▸ Assignment:
Repeat the listing word for word. Leave every picture out.

▸ Materials provided:
▬▬▬▬▬▬▬▬▬▬
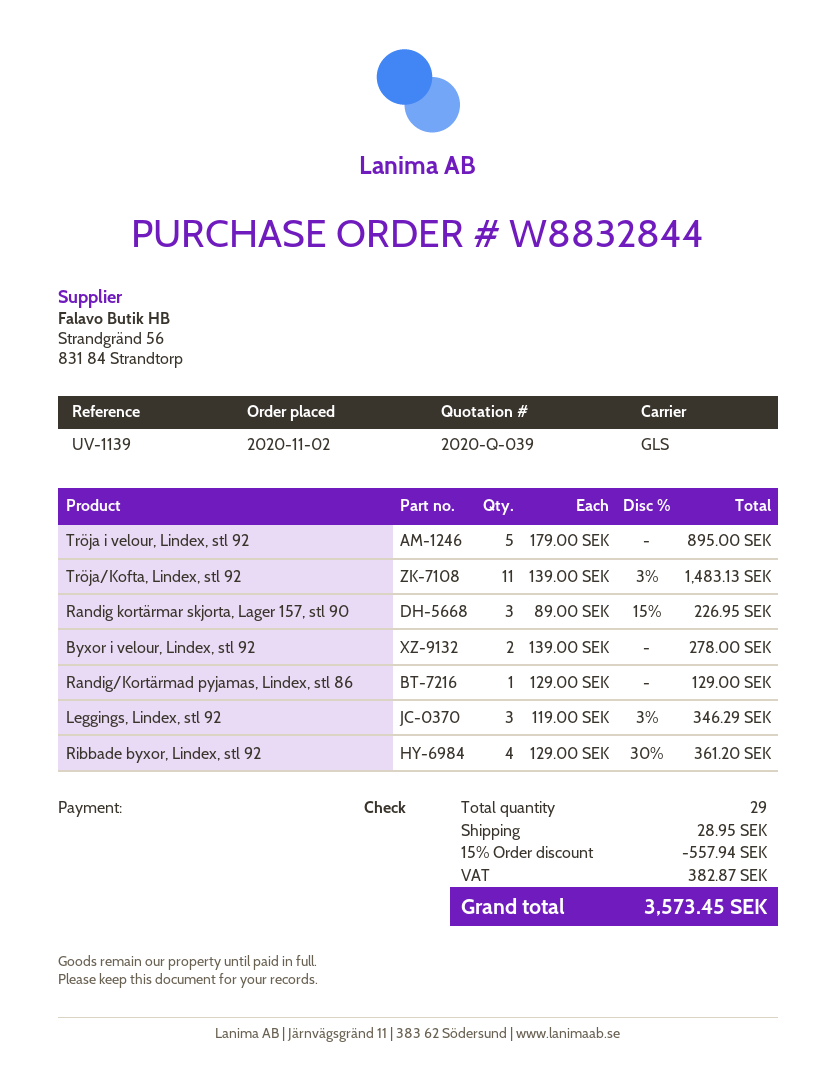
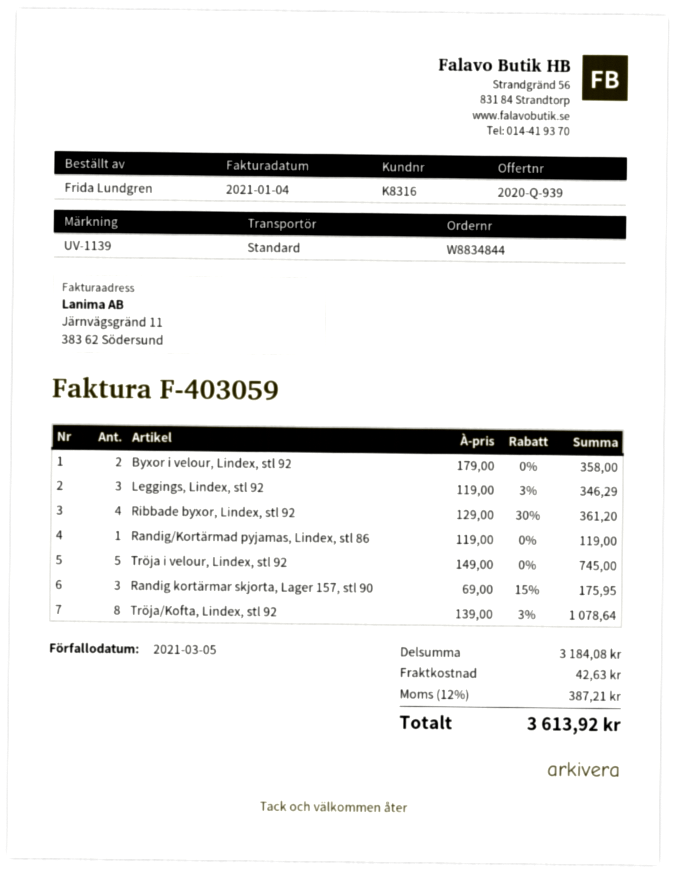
quote number: 2020-Q-039 -> 2020-Q-939
order number: W8832844 -> W8834844
shipping method: GLS -> standard
Tröja i velour, Lindex, stl 92: 5 x 179.00 = 895.00 -> 5 x 149.00 = 745.00
Tröja/Kofta, Lindex, stl 92: 11 x 139.00 - 3% = 1483.13 -> 8 x 139.00 - 3% = 1078.64
Randig kortärmar skjorta, Lager 157, stl 90: 3 x 89.00 - 15% = 226.95 -> 3 x 69.00 - 15% = 175.95
Byxor i velour, Lindex, stl 92: 2 x 139.00 = 278.00 -> 2 x 179.00 = 358.00
Randig/Kortärmad pyjamas, Lindex, stl 86: 1 x 129.00 = 129.00 -> 1 x 119.00 = 119.00
discount: 15% = 557.94 -> none
shipping: 28.95 -> 42.63
tax: 382.87 -> 387.21
total: 3573.45 -> 3613.92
▬▬▬▬▬▬▬▬▬▬
▸ Reply:
quote number: 2020-Q-039 -> 2020-Q-939
order number: W8832844 -> W8834844
shipping method: GLS -> standard
Tröja i velour, Lindex, stl 92: 5 x 179.00 = 895.00 -> 5 x 149.00 = 745.00
Tröja/Kofta, Lindex, stl 92: 11 x 139.00 - 3% = 1483.13 -> 8 x 139.00 - 3% = 1078.64
Randig kortärmar skjorta, Lager 157, stl 90: 3 x 89.00 - 15% = 226.95 -> 3 x 69.00 - 15% = 175.95
Byxor i velour, Lindex, stl 92: 2 x 139.00 = 278.00 -> 2 x 179.00 = 358.00
Randig/Kortärmad pyjamas, Lindex, stl 86: 1 x 129.00 = 129.00 -> 1 x 119.00 = 119.00
discount: 15% = 557.94 -> none
shipping: 28.95 -> 42.63
tax: 382.87 -> 387.21
total: 3573.45 -> 3613.92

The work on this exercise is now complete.